Thomas, Phaedra J., Boller, Amanda J., Satagopan, Sriram, Tabita, F. Robert, Cavanaugh, Colleen M., Scott, Kathleen M.
Environmental microbiology 2019 v.21 no.1 pp. 72-80
Cupriavidus necator, Rhodobacter sphaeroides, biomass, carbon, carbon cycle, carbon dioxide, carbon dioxide fixation, climate change, fractionation, models, ribulose-bisphosphate carboxylase, soil habitats, spinach, stable isotopes, trophic relationships
RubisCO, the CO₂ fixing enzyme of the Calvin–Benson–Bassham (CBB) cycle, is responsible for the majority of carbon fixation on Earth.
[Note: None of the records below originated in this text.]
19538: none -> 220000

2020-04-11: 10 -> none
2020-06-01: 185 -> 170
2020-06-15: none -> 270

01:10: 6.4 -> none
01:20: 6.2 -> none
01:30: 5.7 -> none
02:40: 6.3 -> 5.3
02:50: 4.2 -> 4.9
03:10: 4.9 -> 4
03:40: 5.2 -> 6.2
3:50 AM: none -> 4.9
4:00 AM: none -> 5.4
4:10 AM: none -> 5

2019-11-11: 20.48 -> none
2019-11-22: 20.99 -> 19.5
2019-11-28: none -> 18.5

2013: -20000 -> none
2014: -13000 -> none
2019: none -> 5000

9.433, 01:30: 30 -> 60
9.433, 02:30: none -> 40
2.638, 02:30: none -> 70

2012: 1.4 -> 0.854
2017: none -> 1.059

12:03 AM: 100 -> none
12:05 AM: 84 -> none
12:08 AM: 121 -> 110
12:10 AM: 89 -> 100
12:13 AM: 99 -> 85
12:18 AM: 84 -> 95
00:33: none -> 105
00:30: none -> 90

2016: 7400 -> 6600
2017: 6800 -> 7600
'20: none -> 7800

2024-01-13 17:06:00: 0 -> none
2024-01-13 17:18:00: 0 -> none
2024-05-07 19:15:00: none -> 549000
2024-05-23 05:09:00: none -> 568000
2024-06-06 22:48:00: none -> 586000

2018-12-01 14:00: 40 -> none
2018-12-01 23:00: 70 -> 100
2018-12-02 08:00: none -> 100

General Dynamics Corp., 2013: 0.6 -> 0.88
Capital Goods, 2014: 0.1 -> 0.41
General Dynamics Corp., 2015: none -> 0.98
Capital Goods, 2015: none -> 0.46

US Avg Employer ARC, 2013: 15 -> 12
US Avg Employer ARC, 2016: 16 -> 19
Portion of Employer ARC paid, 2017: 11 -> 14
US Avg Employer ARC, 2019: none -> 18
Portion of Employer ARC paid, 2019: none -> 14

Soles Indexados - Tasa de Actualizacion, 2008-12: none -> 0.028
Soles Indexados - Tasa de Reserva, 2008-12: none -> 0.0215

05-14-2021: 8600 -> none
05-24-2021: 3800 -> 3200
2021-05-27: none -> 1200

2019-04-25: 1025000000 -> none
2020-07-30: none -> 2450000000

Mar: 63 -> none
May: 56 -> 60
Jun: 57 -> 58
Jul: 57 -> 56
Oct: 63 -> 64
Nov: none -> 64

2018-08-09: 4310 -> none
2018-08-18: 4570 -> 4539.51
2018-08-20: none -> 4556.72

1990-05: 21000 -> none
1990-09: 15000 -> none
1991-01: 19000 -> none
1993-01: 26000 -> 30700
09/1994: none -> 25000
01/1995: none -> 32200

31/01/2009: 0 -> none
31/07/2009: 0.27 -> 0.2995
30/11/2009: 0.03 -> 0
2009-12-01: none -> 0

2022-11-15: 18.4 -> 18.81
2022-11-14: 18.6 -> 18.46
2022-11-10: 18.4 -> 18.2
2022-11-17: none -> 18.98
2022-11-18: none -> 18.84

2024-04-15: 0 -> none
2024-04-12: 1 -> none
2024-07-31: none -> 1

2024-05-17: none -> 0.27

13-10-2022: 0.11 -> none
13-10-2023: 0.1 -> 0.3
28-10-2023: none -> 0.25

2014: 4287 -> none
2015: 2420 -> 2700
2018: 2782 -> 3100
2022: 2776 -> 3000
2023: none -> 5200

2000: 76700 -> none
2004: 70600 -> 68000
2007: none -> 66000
RubisCO fixes ¹²CO₂ faster than ¹³CO₂ resulting in ¹³C‐depleted biomass, enabling the use of δ¹³C values to trace CBB activity in contemporary and ancient environments. Enzymatic fractionation is expressed as an ε value, and is routinely used in modelling, for example, the global carbon cycle and climate change, and for interpreting trophic interactions. Although values for spinach RubisCO (ε = ~29‰) have routinely been used in such efforts, there are five different forms of RubisCO utilized by diverse photolithoautotrophs and chemolithoautotrophs and ε values, now known for four forms (IA, B, D and II), vary substantially with ε = 11‰ to 27‰. Given the importance of ε values in δ¹³C evaluation, we measured enzymatic fractionation of the fifth form, form IC RubisCO, which is found widely in aquatic and terrestrial environments. Values were determined for two model organisms, the ‘Proteobacteria’ Ralstonia eutropha (ε = 19.0‰) and Rhodobacter sphaeroides (ε = 22.4‰). It is apparent from these measurements that all RubisCO forms measured to date discriminate less than commonly assumed based on spinach, and that enzyme ε values must be considered when interpreting and modelling variability of δ¹³C values in nature.